INTERNACIONAL

Cuba no halla pruebas de los supuestos "ataques acústicos" que sufrió la embajada de EEUU

Y acusa a los estadounidenses de obstaculizar la investigación.

27/10/2017 09:56 CEST | Actualizado 27/10/2017 10:06 CEST
AFP

La investigación sobre los supuestos "ataques acústicos" a diplomáticos estadounidenses en Cuba no ha hallado evidencias que los corroboren, según un documental emitido en la televisión estatal de la isla.

Las conclusiones preliminares son que no hay "ninguna hipótesis sobre el origen" de tales hechos, ni se han identificado "posibles autores ni personas con motivación, intención o medios para ejecutar ese tipo de acciones". Las pesquisas siguen en curso.

Responsables de la investigación que aparecen en el documental se quejan de "la falta de voluntad" de EEUU para cooperar en el esclarecimiento de los hechos, pues no facilitaron la información necesaria, ni el acceso a los afectados, ni a los especialistas que los atendieron, ni sus informes médicos.

EEUU no facilitó la información necesaria, ni el acceso a los afectados, ni a los especialistas que los atendieron, ni sus informes médicos, según Cuba.

"Ésta es una investigación en pleno desarrollo, pero para que pueda llevarse a éxito es imprescindible la participación plena y responsable de las autoridades de EEUU", ha declarado el teniente coronel Francisco Estrada, jefe de la sección de investigación criminal del Ministerio del Interior cubano.

LOS ATAQUES

Según las autoridades estadounidenses, entre noviembre de 2016 y febrero de 2017 una veintena de sus diplomáticos en la isla sufrieron unos "ataques acústicos" que les provocaron síntomas como pérdida auditiva, náuseas, mareos, dolor facial, dolor abdominal, problemas cognitivos y daños cerebrales.

Aunque no se sabe qué dispositivos pudieron emplearse en los supuestos ataques, EEUU apunta a que son pequeños, emiten sonidos casi imperceptibles y provocan daños de manera selectiva.

Sin embargo, las conclusiones de la investigación de Cuba señalan que síntomas como la pérdida de audición sólo pueden darse con sonidos audibles y que no existen armas infrasónicas capaces de provocar tales daños, como se ha demostrado en experimentos con animales.

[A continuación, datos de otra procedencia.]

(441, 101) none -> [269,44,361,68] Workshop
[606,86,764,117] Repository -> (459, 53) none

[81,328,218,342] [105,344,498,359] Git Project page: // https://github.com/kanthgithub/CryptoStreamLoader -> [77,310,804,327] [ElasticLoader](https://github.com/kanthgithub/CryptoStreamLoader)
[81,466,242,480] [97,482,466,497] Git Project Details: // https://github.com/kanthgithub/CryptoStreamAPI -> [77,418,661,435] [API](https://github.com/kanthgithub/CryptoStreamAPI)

Cuba señala que la pérdida de audición sólo puede darse con sonidos audibles.

"Tales daños solo podrían realizarse con el empleo de aparatos de grandes dimensiones, que afectarían en un radio de acción determinado, y no de forma selectiva como se alega", indica el documental.

Una de las pocas pruebas sobre los hechos a las que han tenido acceso los expertos cubanos son las muestras auditivas sobre lo que escucharon las víctimas de los ataques sónicos, grabaciones en las que se oyen sonidos que parecen de grillos y cigarras.

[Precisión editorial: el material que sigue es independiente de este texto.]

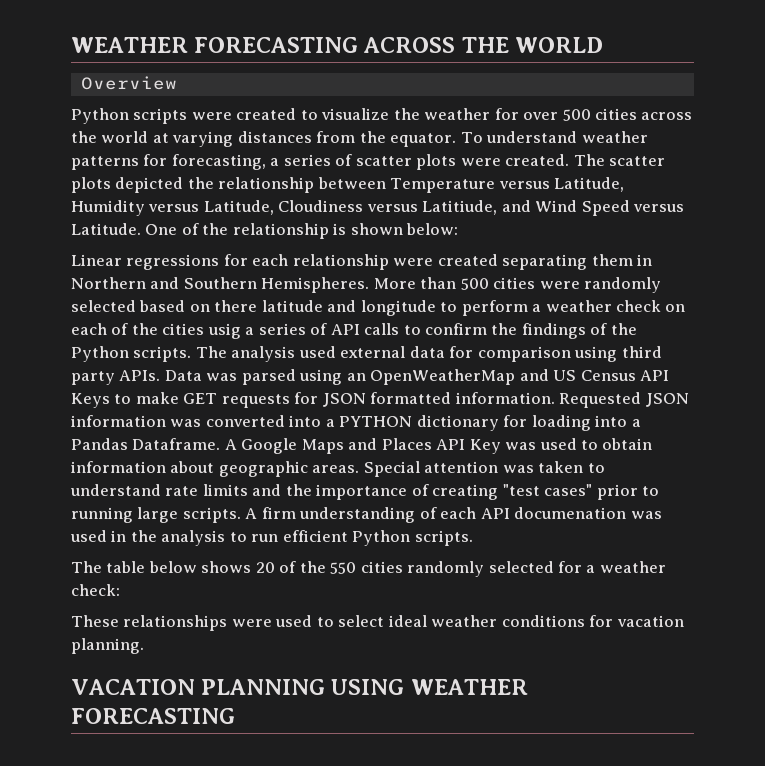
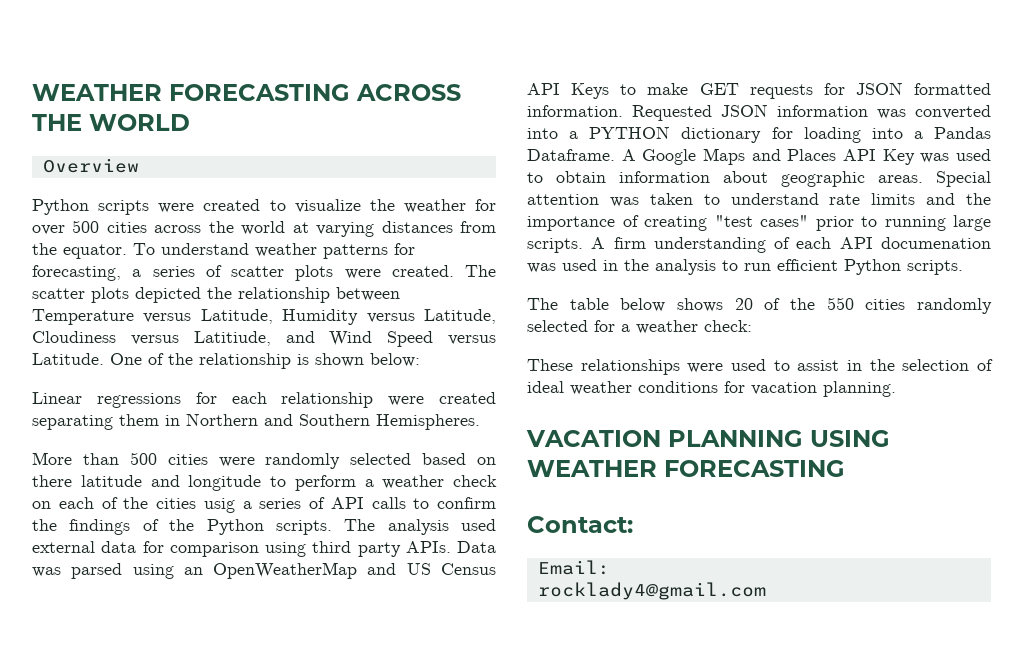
(370, 285) none -> (480, 422) //
[338,615,385,627] select -> [797,359,993,371] assist in the selection of
(235, 716) none -> [527,516,633,533] [537,560,610,575] [537,582,766,600] // Contact: // Email: // rocklady4@gmail.com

Según Cuba, esas grabaciones fueron examinadas y se probó que ese espectro de sonido "no causa daño a la salud de las personas", ya que se detectó en ellas una presión acústica de unos 74 decibelios, cuando para que haya daño las personas deben estar expuestas a niveles de más de 90 o 100 decibelios.

LOS VECINOS NO PERCIBIERON NADA

Estrada considera sospechoso que ningún funcionario de la embajada de EEUU acudiera a hospitales en Cuba, donde normalmente reciben tratamiento médico con los síntomas alegados, ni tampoco ningún otro paciente con patologías asociadas a los supuestos ataques.

Como parte de la investigación, Cuba ha examinado a 20 vecinos de los diplomáticos presuntamente afectados y ninguno de ellos ha presentado afectaciones a la salud, ni ha percibido ningún sonido como el de las muestras entregadas por EEUU.

Estrada considera sospechoso que ninguno acudiera a hospitales en Cuba.

"Reconocidos científicos del mundo, autores de numerosas investigaciones en diferentes campos del conocimiento como la medicina y la física, asociados a los fenómenos sónicos, han sostenido hipótesis que ponen en duda la ocurrencia de los presuntos ataques acústicos", se afirma en el documental.

El documental insiste en que EEUU está politizando este asunto, como demuestra su decisión de reducir al mínimo su personal diplomático en Cuba y solicitar la salida de 15 funcionarios de la embajada cubana en Washington sin evidencias ni resultados concluyentes en la investigación.

"Eso sólo beneficia a un reducido grupo de la extrema derecha anticubana, encabezada por el senador Marco Rubio, que persiste en mantener la política hostil contra la isla, en detrimento de los intereses de EEUU y de su pueblo, que han dado muestras de apoyo a la normalización de las relaciones", se afirma.